Well, seeing as he's 19, he probably doesn't make easy connections on a few different things. Let me help him out:
a) one can get a student loan without a cosigner, however it will be the federal type which means you can't weasle your way out of it when you are a grown up and the ailing mother cosigner is gone.
b) one can do what I had to do at that age, and tht is work(for me it was to survive) and delay college OR work to help out and at the same time take what credits you can afford each semester or every other semester to at least start. Hell you might even get a job that has tuition reimbursement and you can get a good chunk of a (marketable) degree paid for by your employer.
I'll also point out that if his father is such a bastard then the blame should lay squarely on him and not the government, the insurance companies, the public, etc.
Oh and btw, my grandmother died under the care of the plan you want so badly. She was under British nationalized care in the '80's. Had to WAIT--read that WAIT several months to scan a mass in her belly(just to scan it and see what it was). By the time it was scanned, they went uh oh we better look closer, and operated on, it had spread throughout her body and she died a few months later. This 'greedy' insurance system has kept your mother alive until you were an adult--it was not their responsibility to provide for all her necessities or make her life comfortable, but they did tend to her life--unfortunately her hard road was going to crossroads with her illness and it wasn't going to be a tidy affair if she didn't marry a guy that was very well off--that's unfortunate, but sometimes we make decisions in life aside from money--you know for love, happiness, comfort--perhaps things since you say your daddy was rich she wanted instead of money in a new husband--something tells me mom recognizes this and it's why she sacrifices like she does for her family---she made her choices and accepts them.

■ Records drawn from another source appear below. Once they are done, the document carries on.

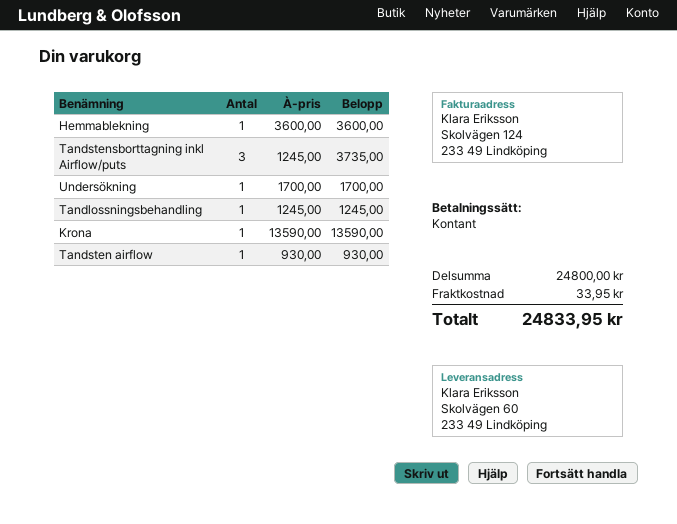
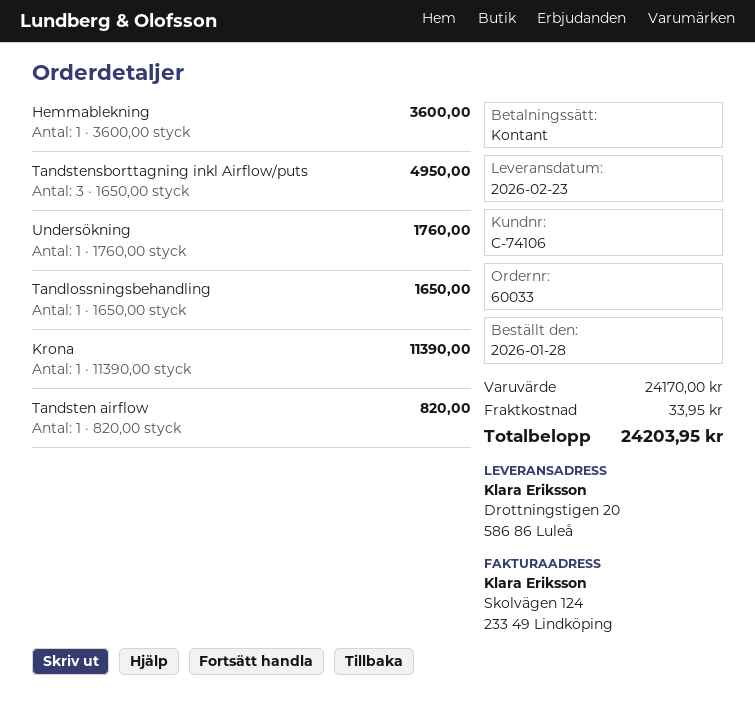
ship to: Skolvägen 60, 233 49 Lindköping -> Drottningstigen 20, 586 86 Luleå
Tandstensborttagning inkl Airflow/puts: 3 x 1245.00 = 3735.00 -> 3 x 1650.00 = 4950.00
Undersökning: 1 x 1700.00 = 1700.00 -> 1 x 1760.00 = 1760.00
Tandlossningsbehandling: 1 x 1245.00 = 1245.00 -> 1 x 1650.00 = 1650.00
Krona: 1 x 13590.00 = 13590.00 -> 1 x 11390.00 = 11390.00
Tandsten airflow: 1 x 930.00 = 930.00 -> 1 x 820.00 = 820.00
subtotal: 24800.00 -> 24170.00
total: 24833.95 -> 24203.95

And if you want to feel a hint of guilt, no doubt a pregnancy or two exacerbated her RA on some level. I know that's mean, but any major body change like that puts pressure on immune illnesses--particularily one's like pregnancies that play suppress and then release the immune system to protect the infant from the mother's immune system.
My best advice to this kid: find other resources for college, get a job and help your mother(instead of getting housing, shuffle some money her way to help out with the expenses), and recognize that on one hand you are blaming the wrong 'people' and on the other hand there are some things in life you just have to accept. Also recognize the fact that you may not have a life like other 19 year olds...yours may be one of duty and obligation. That's not an insurance company's fault; that's just the hand we are dealt at times. At least you have a loving family who would do anything for you in return. Some people get dealt a shit stack and don't even have that...be grateful for that much at least.
PS One can get student loans with not such great credit btw...I call big bs on that one or just a lack of experience on someone who has not investigated all of their options yet.